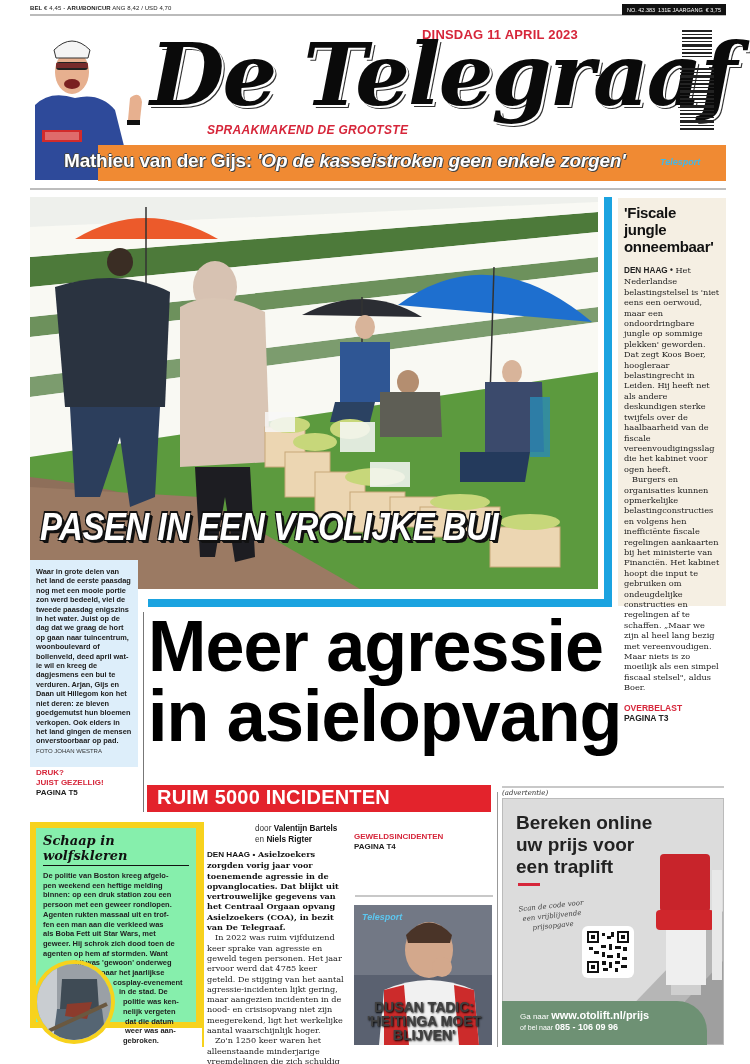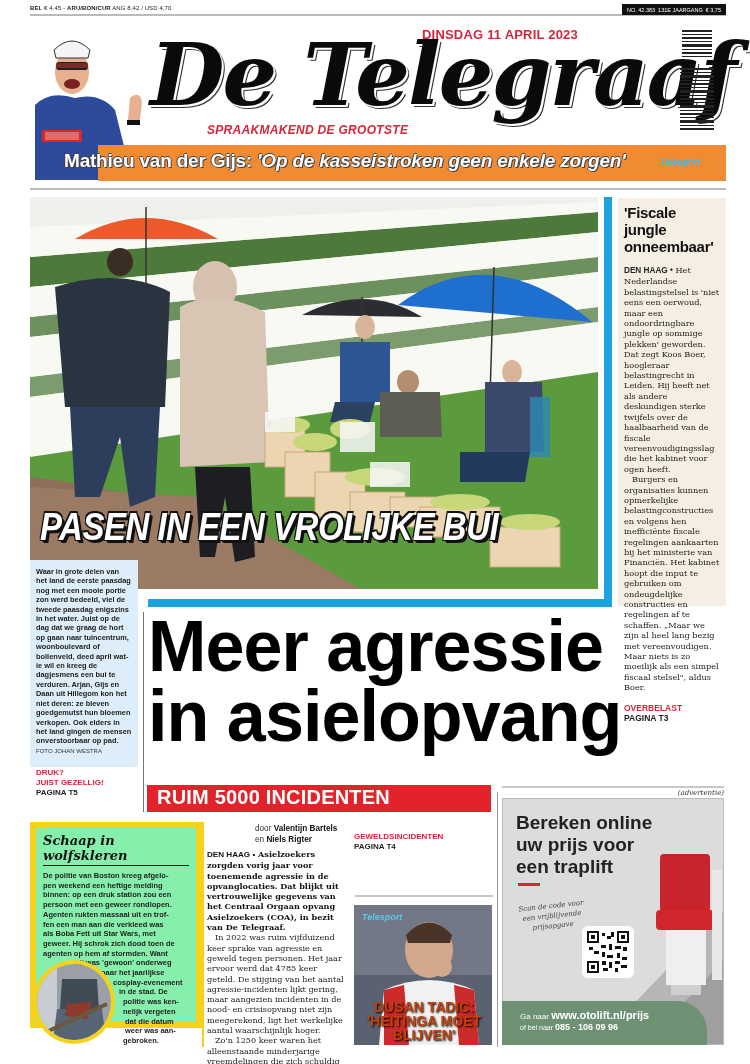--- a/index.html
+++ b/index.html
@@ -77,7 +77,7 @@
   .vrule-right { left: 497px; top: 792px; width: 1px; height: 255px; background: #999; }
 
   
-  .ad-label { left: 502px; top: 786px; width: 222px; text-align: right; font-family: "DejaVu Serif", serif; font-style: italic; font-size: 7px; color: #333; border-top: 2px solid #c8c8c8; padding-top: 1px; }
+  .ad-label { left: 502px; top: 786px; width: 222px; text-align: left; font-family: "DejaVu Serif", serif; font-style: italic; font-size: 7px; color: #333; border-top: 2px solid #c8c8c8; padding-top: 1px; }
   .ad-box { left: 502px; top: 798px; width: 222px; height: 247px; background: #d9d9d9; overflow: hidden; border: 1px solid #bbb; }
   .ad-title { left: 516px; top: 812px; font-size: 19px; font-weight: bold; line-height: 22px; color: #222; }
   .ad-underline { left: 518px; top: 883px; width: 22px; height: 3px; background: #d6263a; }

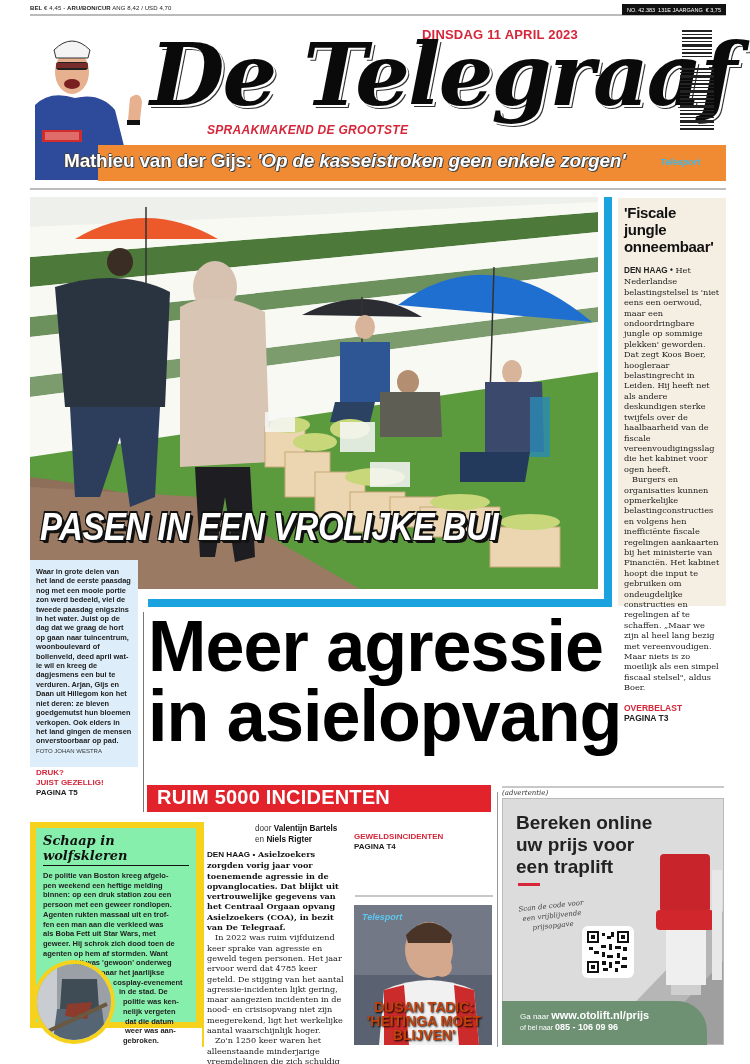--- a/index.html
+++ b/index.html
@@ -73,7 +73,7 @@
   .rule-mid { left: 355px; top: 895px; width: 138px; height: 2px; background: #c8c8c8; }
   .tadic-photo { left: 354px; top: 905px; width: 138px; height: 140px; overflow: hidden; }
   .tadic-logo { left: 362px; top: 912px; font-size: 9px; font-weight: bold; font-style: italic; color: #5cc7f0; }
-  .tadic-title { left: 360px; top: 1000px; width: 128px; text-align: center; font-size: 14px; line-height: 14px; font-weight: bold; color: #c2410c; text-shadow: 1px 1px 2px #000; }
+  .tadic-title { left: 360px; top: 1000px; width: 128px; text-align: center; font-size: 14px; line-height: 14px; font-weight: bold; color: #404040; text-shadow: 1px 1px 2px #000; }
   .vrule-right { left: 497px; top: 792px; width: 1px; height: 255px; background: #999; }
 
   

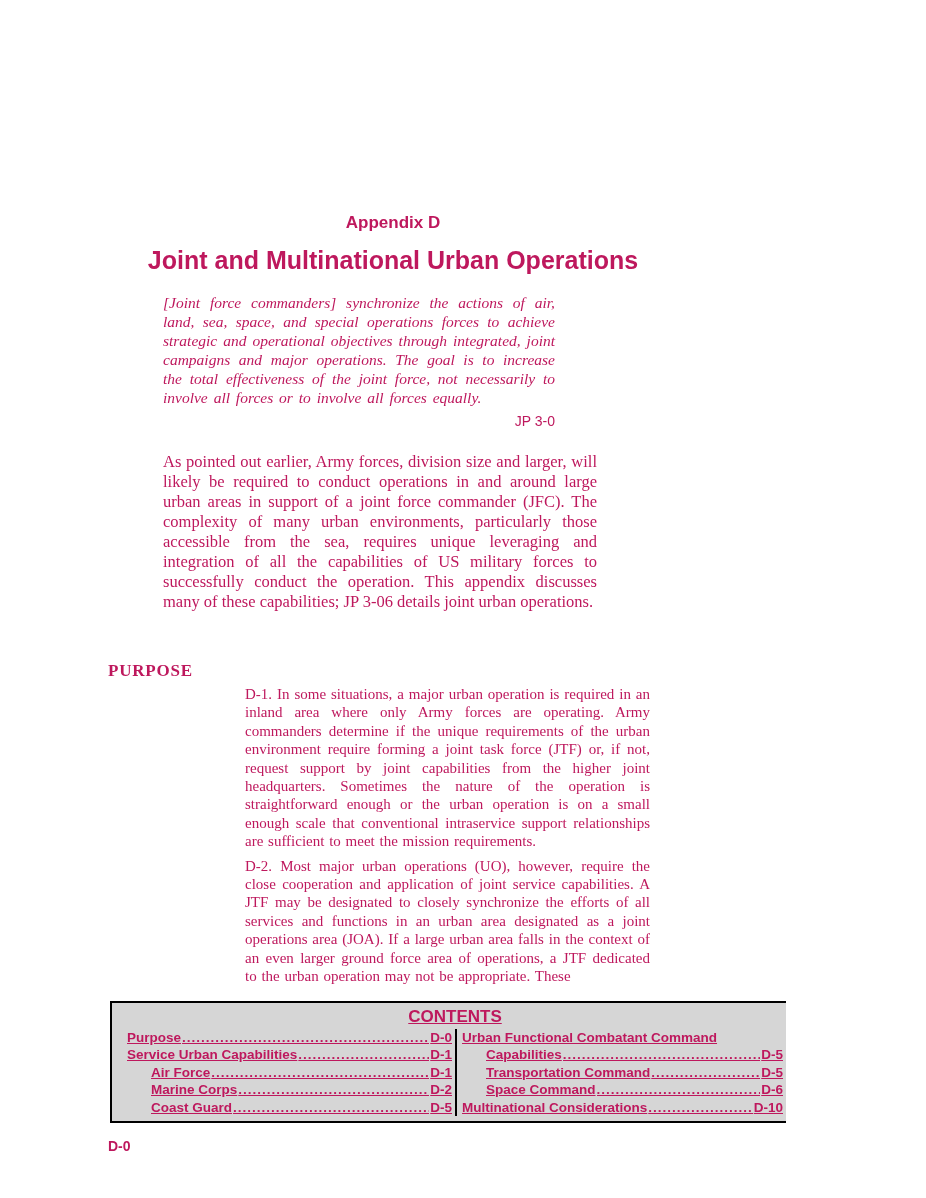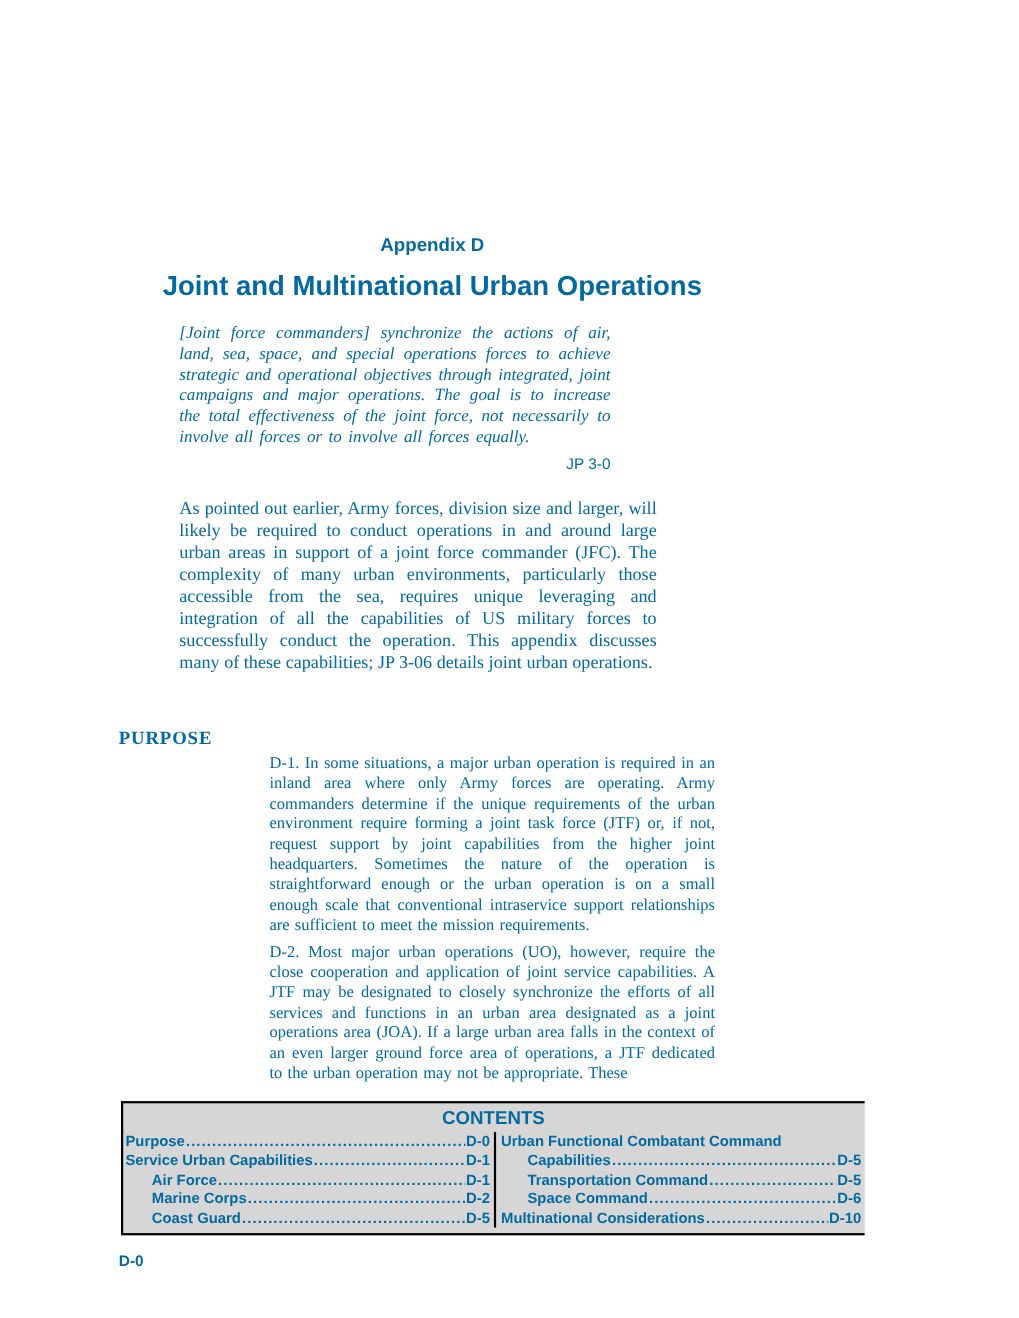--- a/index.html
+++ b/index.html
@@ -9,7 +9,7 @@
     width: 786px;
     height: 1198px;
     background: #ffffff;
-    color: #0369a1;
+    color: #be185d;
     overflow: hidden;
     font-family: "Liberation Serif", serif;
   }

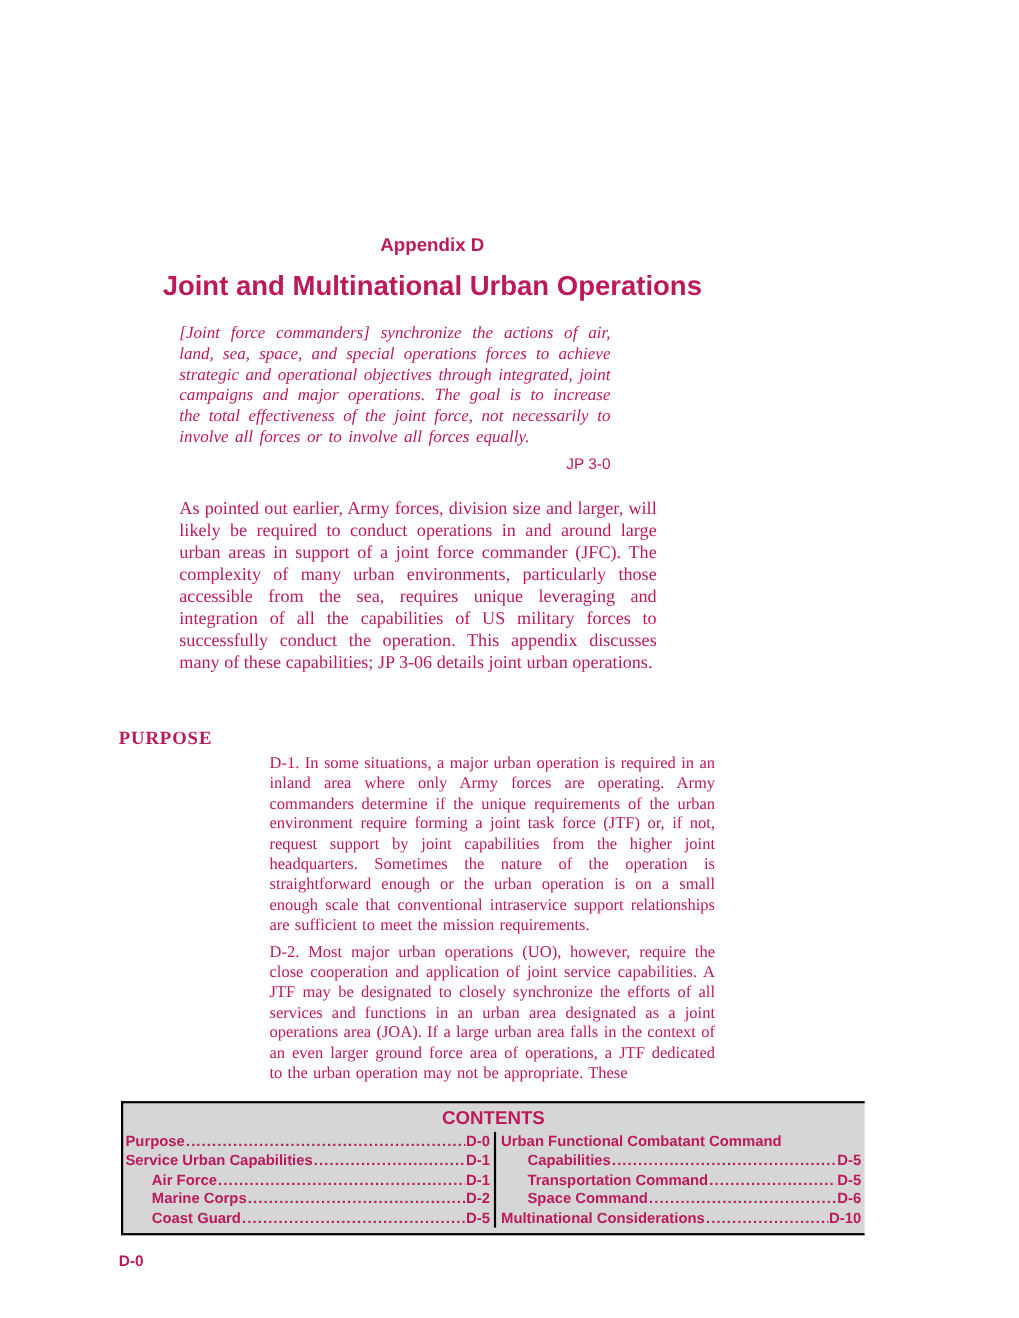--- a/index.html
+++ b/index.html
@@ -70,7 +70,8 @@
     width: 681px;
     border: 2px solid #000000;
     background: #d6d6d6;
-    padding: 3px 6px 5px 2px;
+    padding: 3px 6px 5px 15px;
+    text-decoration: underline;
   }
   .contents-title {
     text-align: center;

------------

The task. Take the entries above and copy exactly the lines starting at the one with "222px; text-align: left;" and ending at the one with "bold; color: #c2410c;"; nothing outside that span, and no pictures.

Reply.
+  .ad-label { left: 502px; top: 786px; width: 222px; text-align: left; font-family: "DejaVu Serif", serif; font-style: italic; font-size: 7px; color: #333; border-top: 2px solid #c8c8c8; padding-top: 1px; }
   .ad-box { left: 502px; top: 798px; width: 222px; height: 247px; background: #d9d9d9; overflow: hidden; border: 1px solid #bbb; }
   .ad-title { left: 516px; top: 812px; font-size: 19px; font-weight: bold; line-height: 22px; color: #222; }
   .ad-underline { left: 518px; top: 883px; width: 22px; height: 3px; background: #d6263a; }

--- a/index.html
+++ b/index.html
@@ -73,7 +73,7 @@
   .rule-mid { left: 355px; top: 895px; width: 138px; height: 2px; background: #c8c8c8; }
   .tadic-photo { left: 354px; top: 905px; width: 138px; height: 140px; overflow: hidden; }
   .tadic-logo { left: 362px; top: 912px; font-size: 9px; font-weight: bold; font-style: italic; color: #5cc7f0; }
-  .tadic-title { left: 360px; top: 1000px; width: 128px; text-align: center; font-size: 14px; line-height: 14px; font-weight: bold; color: #c2410c; text-shadow: 1px 1px 2px #000; }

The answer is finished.